Try and think hard about what would signal cyber risk rising. Are you measuring, as best you can, the efficacy of the solutions you’ve deployed? Can you track when the overall picture is getting worse? Are you carefully monitoring the financial health of your critical vendors? All these things and more are going to matter to you. Similarly, have data to support your perspective around what you can cut, if push comes to shove, versus what is truly non-negotiable.
If you're a CISO, now is the time to sharpen your metrics, trim the fat without cutting bone, and make sure your executives understand that security is a long-term investment in resilience—not a discretionary cost. The coming months may not give us time to catch up.

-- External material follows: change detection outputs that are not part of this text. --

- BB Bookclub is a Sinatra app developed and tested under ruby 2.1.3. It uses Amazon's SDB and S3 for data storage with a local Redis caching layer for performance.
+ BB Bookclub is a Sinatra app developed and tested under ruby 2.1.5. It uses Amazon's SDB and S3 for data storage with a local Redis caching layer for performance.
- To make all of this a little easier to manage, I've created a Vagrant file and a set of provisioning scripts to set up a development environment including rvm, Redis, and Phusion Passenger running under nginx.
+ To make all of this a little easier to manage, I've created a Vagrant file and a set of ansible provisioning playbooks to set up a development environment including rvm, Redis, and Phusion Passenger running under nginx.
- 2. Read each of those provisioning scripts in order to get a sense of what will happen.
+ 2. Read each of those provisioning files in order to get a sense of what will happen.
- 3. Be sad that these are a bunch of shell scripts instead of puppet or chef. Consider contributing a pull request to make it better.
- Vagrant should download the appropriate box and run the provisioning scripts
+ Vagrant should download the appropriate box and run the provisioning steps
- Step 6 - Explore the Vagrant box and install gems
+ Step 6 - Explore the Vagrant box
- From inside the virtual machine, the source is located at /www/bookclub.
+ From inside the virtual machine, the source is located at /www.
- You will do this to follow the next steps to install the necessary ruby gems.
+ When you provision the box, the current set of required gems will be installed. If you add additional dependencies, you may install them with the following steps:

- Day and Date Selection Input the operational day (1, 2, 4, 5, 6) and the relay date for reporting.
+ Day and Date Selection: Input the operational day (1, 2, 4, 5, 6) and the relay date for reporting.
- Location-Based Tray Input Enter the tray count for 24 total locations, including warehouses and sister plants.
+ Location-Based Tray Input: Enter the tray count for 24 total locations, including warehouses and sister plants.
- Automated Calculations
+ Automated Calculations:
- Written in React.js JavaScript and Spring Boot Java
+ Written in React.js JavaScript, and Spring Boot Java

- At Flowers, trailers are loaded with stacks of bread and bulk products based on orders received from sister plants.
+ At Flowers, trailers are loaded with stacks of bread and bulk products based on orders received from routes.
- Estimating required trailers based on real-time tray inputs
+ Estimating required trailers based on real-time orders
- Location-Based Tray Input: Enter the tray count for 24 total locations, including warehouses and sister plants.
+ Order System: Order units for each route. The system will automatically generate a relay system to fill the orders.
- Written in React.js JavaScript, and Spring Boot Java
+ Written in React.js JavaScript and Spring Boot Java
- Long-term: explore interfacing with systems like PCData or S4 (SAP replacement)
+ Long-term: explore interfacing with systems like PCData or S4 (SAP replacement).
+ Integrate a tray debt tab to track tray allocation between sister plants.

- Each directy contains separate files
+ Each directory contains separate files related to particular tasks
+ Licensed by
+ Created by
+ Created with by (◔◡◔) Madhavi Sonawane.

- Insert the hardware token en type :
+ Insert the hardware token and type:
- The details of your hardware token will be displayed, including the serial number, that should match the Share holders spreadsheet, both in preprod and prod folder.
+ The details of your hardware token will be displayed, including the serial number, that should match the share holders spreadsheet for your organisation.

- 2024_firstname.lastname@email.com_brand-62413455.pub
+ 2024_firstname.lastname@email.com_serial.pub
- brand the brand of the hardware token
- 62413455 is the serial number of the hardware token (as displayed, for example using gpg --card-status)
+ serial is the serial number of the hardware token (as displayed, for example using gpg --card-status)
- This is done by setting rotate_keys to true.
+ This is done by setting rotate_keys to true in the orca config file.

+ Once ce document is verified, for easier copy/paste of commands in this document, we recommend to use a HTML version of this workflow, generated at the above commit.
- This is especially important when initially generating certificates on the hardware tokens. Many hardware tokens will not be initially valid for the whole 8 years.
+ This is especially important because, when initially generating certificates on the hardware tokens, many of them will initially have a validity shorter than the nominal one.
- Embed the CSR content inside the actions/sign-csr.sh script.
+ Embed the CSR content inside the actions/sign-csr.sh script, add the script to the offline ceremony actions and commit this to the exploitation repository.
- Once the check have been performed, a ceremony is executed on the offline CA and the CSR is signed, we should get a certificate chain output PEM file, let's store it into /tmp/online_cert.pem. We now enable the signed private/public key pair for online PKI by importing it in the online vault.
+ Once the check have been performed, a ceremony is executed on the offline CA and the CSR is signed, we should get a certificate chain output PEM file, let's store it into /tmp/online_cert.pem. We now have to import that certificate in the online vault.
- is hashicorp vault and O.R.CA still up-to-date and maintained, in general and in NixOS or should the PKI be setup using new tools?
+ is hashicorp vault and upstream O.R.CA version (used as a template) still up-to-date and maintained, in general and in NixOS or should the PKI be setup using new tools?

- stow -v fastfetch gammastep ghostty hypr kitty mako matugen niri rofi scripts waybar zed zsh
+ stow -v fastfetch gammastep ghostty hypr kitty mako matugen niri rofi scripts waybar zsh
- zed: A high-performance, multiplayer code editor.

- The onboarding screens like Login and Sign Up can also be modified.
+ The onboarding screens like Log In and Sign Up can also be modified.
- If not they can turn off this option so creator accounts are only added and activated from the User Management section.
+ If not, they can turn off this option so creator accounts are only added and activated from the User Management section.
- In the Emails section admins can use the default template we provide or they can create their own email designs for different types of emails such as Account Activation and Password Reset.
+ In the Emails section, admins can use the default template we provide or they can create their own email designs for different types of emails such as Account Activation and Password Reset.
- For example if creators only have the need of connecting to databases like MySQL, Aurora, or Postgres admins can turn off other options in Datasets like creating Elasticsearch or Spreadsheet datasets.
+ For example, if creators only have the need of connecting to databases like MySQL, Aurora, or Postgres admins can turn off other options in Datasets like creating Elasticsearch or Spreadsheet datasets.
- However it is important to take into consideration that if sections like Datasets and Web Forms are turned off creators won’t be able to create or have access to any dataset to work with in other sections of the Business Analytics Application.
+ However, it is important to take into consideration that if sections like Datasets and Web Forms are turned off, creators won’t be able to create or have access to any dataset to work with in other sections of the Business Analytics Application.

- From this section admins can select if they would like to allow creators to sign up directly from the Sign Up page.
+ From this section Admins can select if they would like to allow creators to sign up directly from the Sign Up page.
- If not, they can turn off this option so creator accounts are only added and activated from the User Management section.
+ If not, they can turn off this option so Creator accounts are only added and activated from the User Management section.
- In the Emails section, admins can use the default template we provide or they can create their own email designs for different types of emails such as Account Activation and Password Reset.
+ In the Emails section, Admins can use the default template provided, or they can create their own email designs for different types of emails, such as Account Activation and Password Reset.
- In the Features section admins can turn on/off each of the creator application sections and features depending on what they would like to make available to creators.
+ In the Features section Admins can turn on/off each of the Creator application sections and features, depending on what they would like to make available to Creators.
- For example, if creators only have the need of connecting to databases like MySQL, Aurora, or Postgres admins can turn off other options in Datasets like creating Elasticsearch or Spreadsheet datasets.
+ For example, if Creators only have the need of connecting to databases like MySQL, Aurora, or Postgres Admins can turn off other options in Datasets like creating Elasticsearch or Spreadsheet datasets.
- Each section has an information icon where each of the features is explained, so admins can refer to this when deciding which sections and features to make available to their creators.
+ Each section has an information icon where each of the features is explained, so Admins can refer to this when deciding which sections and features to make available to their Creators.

The impact for cyber insurance
For those in the cyber insurance space, I think the important thing here is to realize that change has always been a constant in cybersecurity. Some of this is baked into the modeling that we already do today to quantify risk. Some of it is new. That’s just how cyber works.
Additionally, I think an analogy here will help. When we look at the world, we can think about the climate, and the weather. The weather is what’s happening right now, what you see when you look out of the window. The climate relates to longer trends and probabilities. Just like La Niña increases the probability of Atlantic Hurricanes, the factors I’ve outlined increase the probability and impact of certain events. It doesn’t mean they will actually happen. Should we enter a real economic downturn, the cybersecurity climate has a chance of shifting and driving more losses; one might expect loss ratios to rise due to systemic changes. However, it doesn’t mean they will.
In insurance, then, now is the time to start asking questions and to make sure you are well aligned with your view of cyber risk. Engage with your risk partners now, just in case: heightened vigilance is a more appropriate action than outright change today. Be ready, but don’t over-react.
As Yogi Berra allegedly once said, “Prediction is hard, especially about the future.” As such, we can’t know what is going to happen, but we can at least be prepared.